#### The problem:
Data follows below. Repeat exactly the lines between the line holding "Updating Programme Schedule" and the line holding "General enquiries: TBD@exeter.ac.uk", inclusive, and nothing more; drop pictures.

#### Records shown:
========
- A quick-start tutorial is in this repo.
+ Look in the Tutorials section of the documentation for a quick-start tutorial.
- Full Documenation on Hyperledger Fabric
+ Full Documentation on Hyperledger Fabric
========
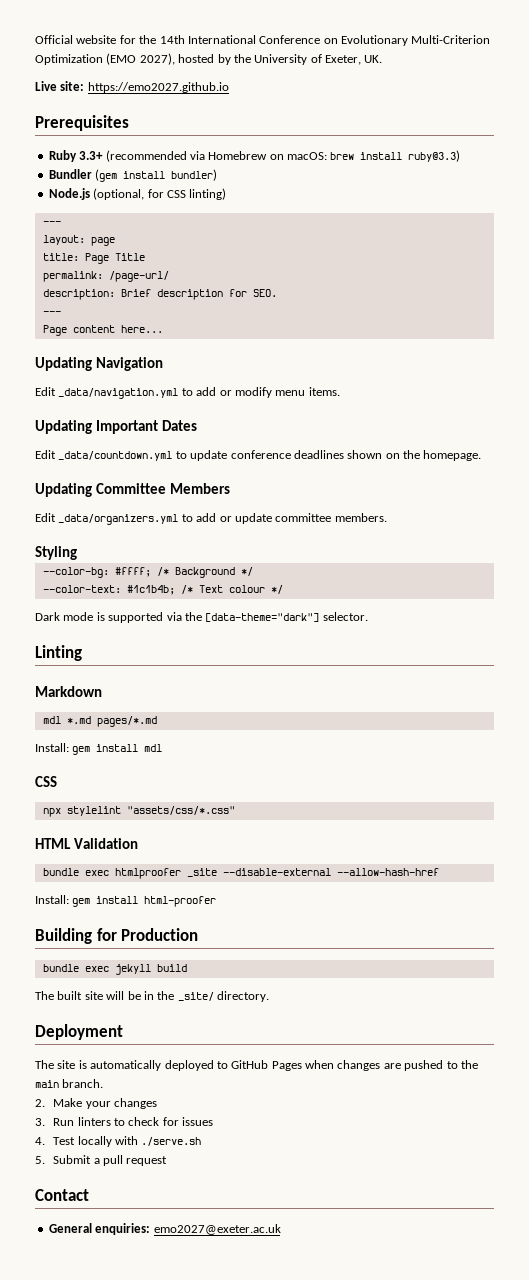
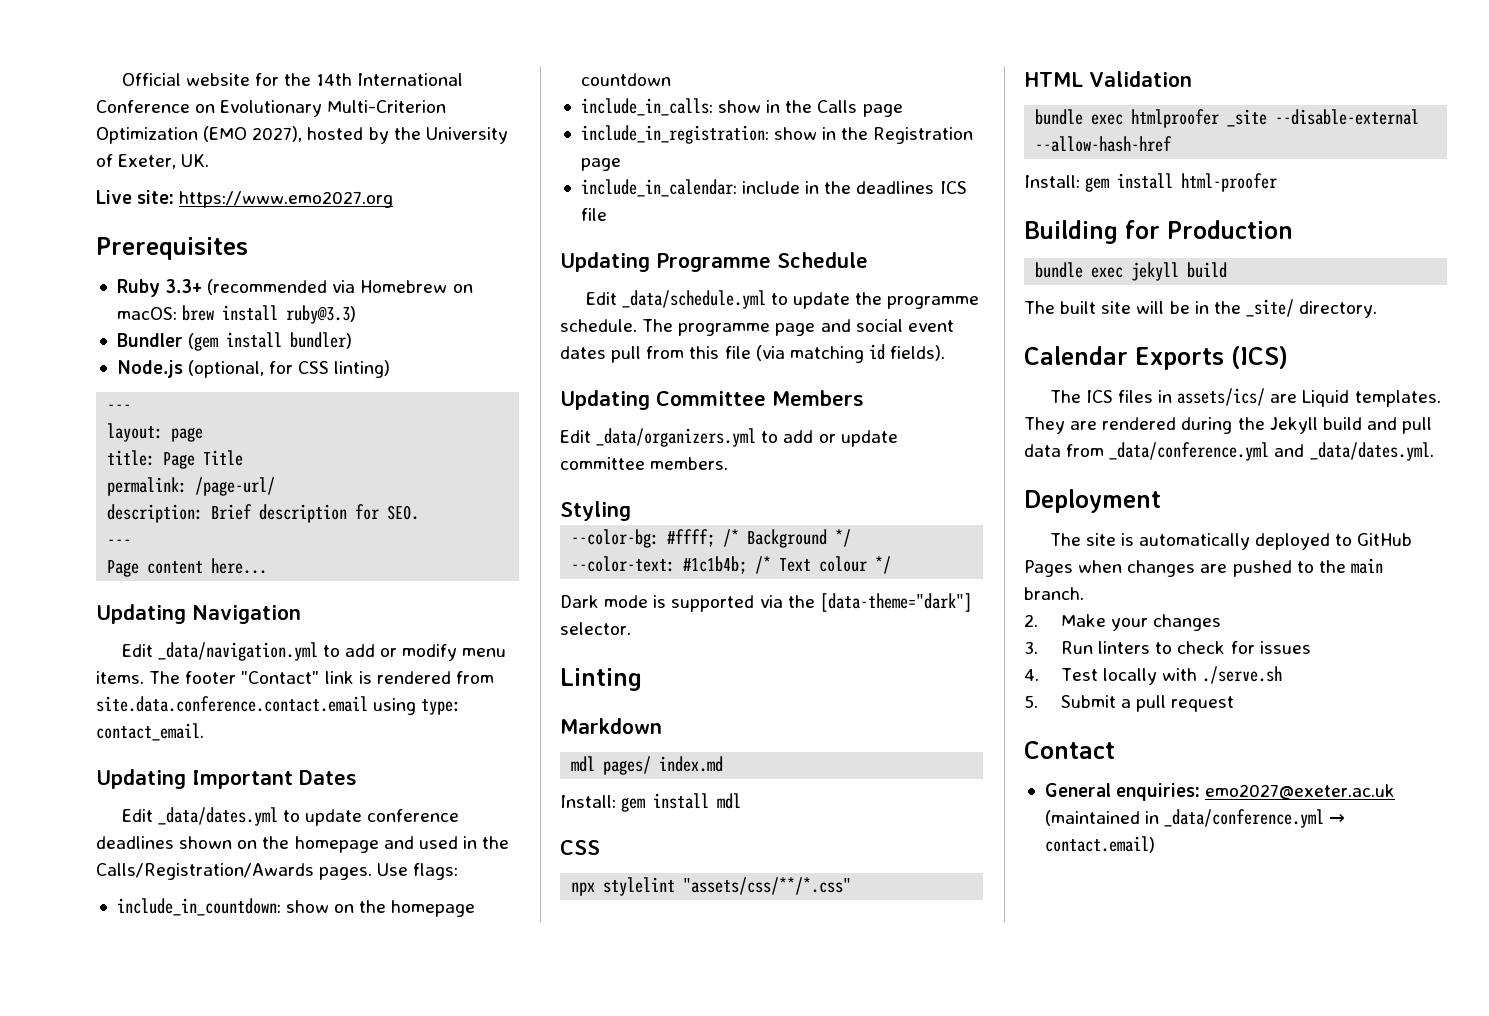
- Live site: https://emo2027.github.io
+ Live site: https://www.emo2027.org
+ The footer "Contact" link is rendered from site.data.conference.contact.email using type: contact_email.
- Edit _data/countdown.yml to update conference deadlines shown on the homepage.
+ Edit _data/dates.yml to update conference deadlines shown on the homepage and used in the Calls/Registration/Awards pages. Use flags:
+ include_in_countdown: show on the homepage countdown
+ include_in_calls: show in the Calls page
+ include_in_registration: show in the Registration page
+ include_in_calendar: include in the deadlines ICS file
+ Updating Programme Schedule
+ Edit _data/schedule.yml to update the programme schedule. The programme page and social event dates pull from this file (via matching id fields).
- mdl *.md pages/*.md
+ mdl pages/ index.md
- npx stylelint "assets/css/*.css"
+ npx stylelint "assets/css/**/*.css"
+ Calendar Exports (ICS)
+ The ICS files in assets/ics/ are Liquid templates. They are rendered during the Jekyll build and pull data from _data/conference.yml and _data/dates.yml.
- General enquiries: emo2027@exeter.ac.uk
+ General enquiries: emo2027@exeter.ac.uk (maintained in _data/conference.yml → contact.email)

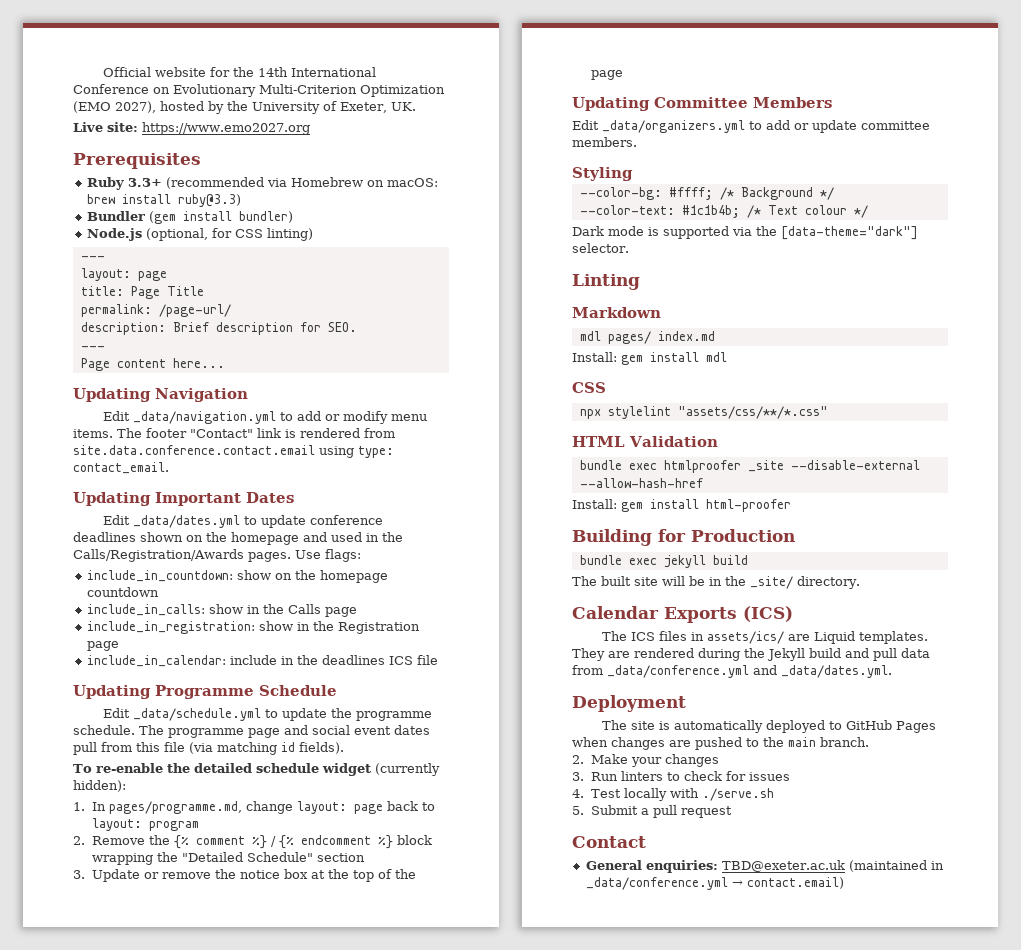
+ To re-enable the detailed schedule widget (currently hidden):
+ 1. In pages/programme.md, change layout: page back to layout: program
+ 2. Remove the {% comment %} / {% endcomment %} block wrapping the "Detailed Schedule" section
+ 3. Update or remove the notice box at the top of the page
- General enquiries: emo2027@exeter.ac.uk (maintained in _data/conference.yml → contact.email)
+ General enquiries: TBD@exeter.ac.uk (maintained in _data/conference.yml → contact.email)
========
#### Task output:
+ Updating Programme Schedule
+ Edit _data/schedule.yml to update the programme schedule. The programme page and social event dates pull from this file (via matching id fields).
- mdl *.md pages/*.md
+ mdl pages/ index.md
- npx stylelint "assets/css/*.css"
+ npx stylelint "assets/css/**/*.css"
+ Calendar Exports (ICS)
+ The ICS files in assets/ics/ are Liquid templates. They are rendered during the Jekyll build and pull data from _data/conference.yml and _data/dates.yml.
- General enquiries: emo2027@exeter.ac.uk
+ General enquiries: emo2027@exeter.ac.uk (maintained in _data/conference.yml → contact.email)

+ To re-enable the detailed schedule widget (currently hidden):
+ 1. In pages/programme.md, change layout: page back to layout: program
+ 2. Remove the {% comment %} / {% endcomment %} block wrapping the "Detailed Schedule" section
+ 3. Update or remove the notice box at the top of the page
- General enquiries: emo2027@exeter.ac.uk (maintained in _data/conference.yml → contact.email)
+ General enquiries: TBD@exeter.ac.uk (maintained in _data/conference.yml → contact.email)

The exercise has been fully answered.